Laboratory studies have a limited role in the workup of solitary pulmonary nodules. Anemia or an elevated sedimentation rate may indicate an underlying neoplastic or infectious process, while elevated levels of liver enzymes, alkaline phosphatase or serum calcium may indicate metastases from a solitary bronchogenic carcinoma or from a nonpulmonary malignancy.

Patients who have histoplasmosis or coccidioidomycosis may have high levels of immunoglobulin G and immunoglobulin M antibodies specific to these fungi. If tuberculosis is suspected, besides obtaining the appropriate acid-fast bacilli sputum evaluations, an interferon-gamma release assay (IGRA) or a tuberculin skin test can also be positive. 
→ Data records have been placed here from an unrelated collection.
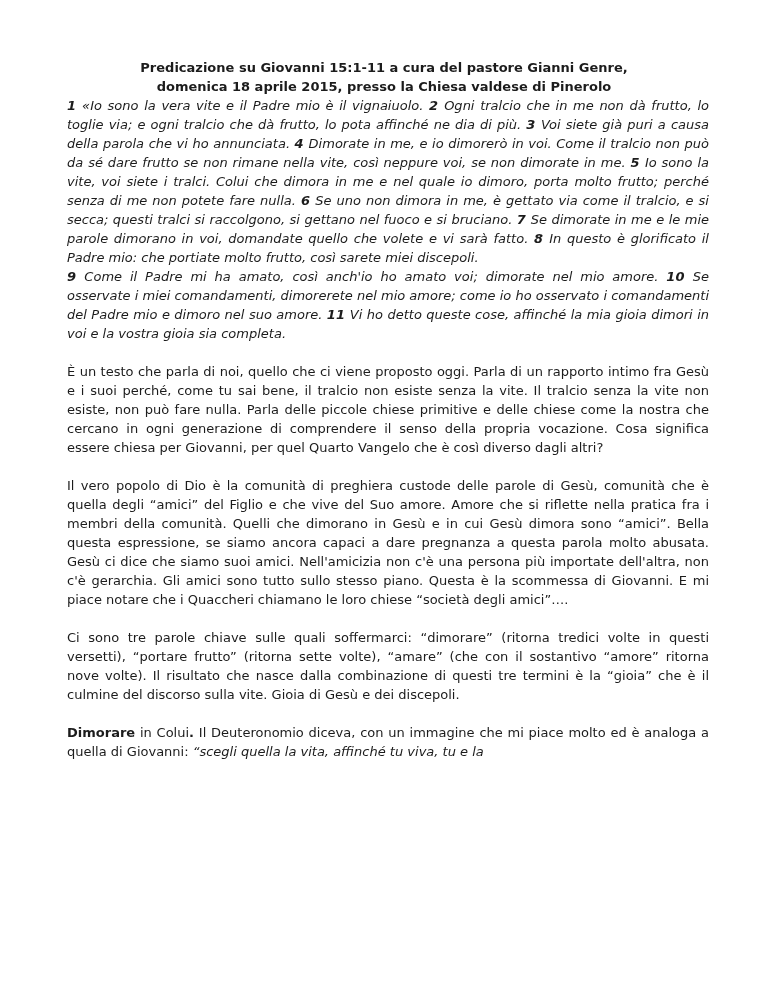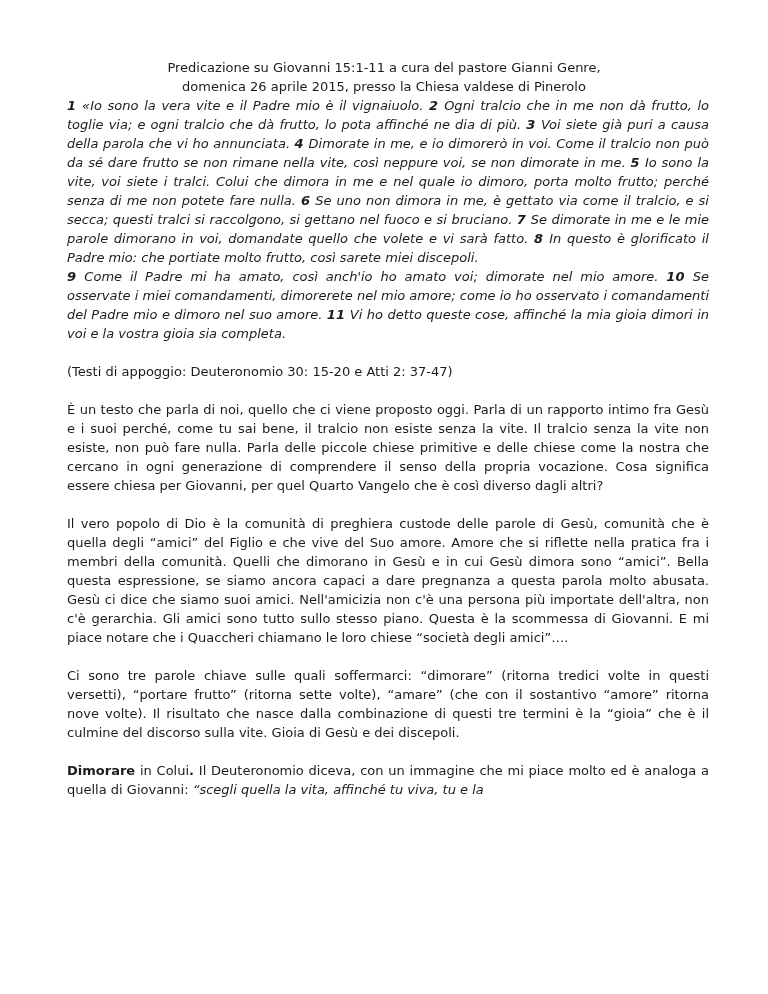"Predicazione su Giovanni 15:1-11 a" .doc-title { font-weight: normal -> bold }
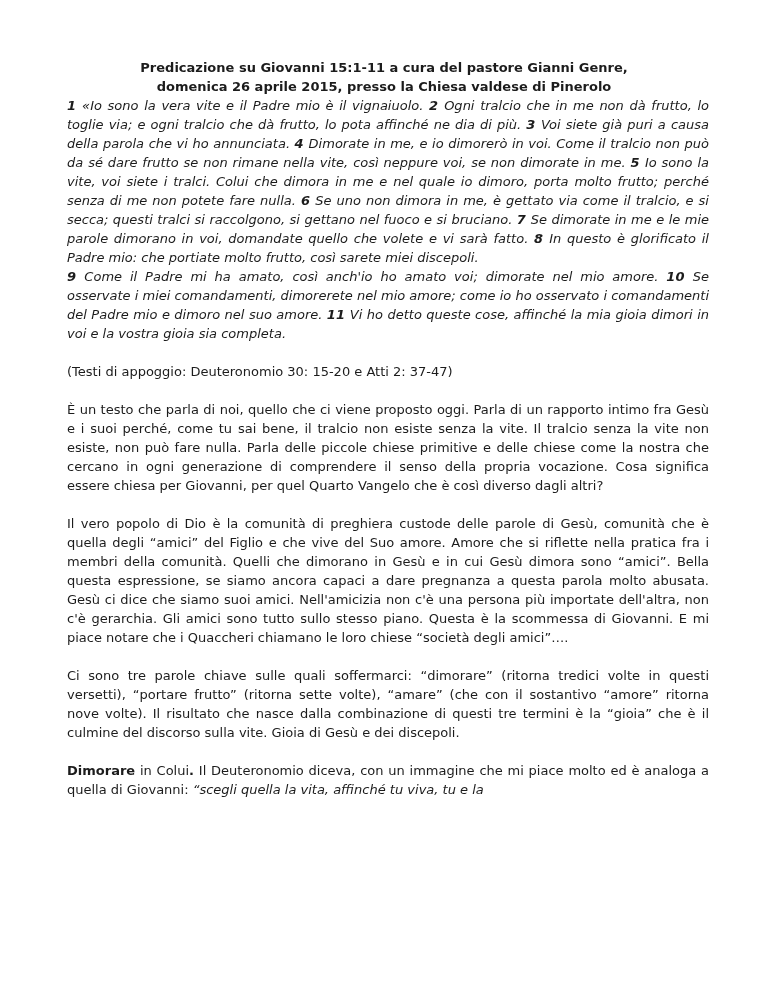"domenica 26 aprile 2015, presso" div { text: 26 -> 18 }
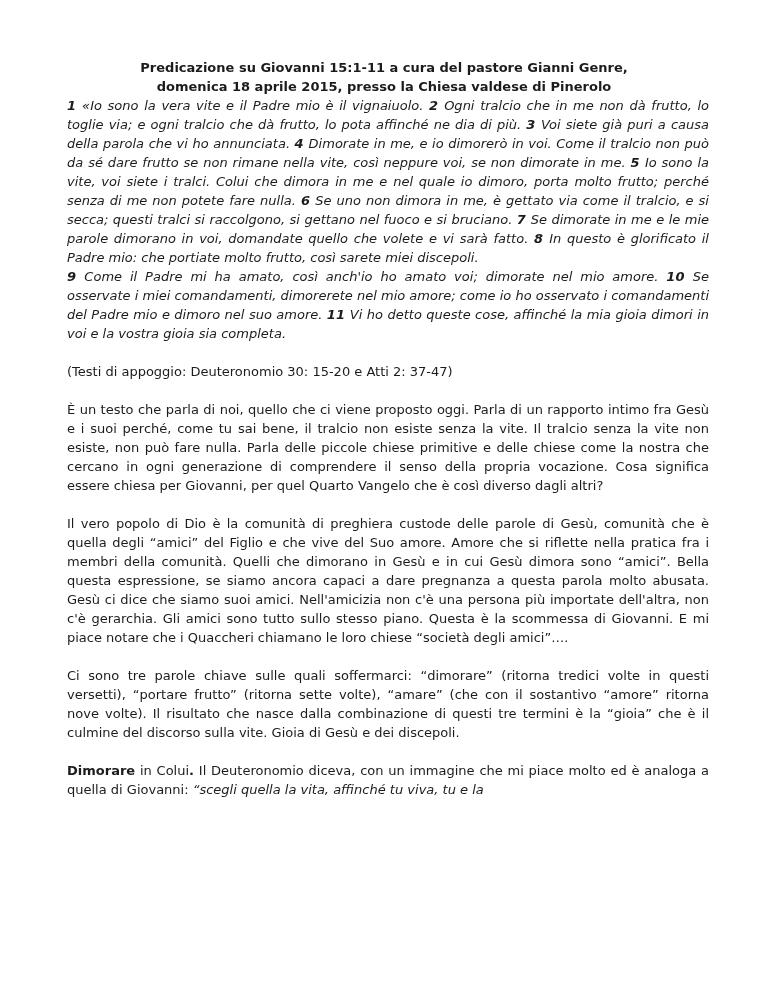"(Testi di appoggio: Deuteronomio 30:" p.para { html: <p><span>(Testi di appoggio: Deuteronomio 30: 15-20 e Atti 2: 37-47)</span></p> -> none }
Various sputum and serologic biomarkers have been developed to aid in the diagnosis of lung cancer and to help determine the likelihood of malignancy in a solitary pulmonary nodule. [14] Assays to detect microRNA and DNA methylation abnormalities are commercially available, [15] but they lack the support of large clinical multicenter trials and cost analyses data.

Preoperative tests

A preoperative complete blood cell count and coagulation (prothrombin time [PT] and international normalized ratio [INR], partial thromboplastin time [PTT]) studies are generally performed on all patients planned to undergo tissue sampling. The blood cell count also helps to determine the general health status of the patient and aids in the diagnosis of complications such as pneumonia, anemia, and thrombocytopenia.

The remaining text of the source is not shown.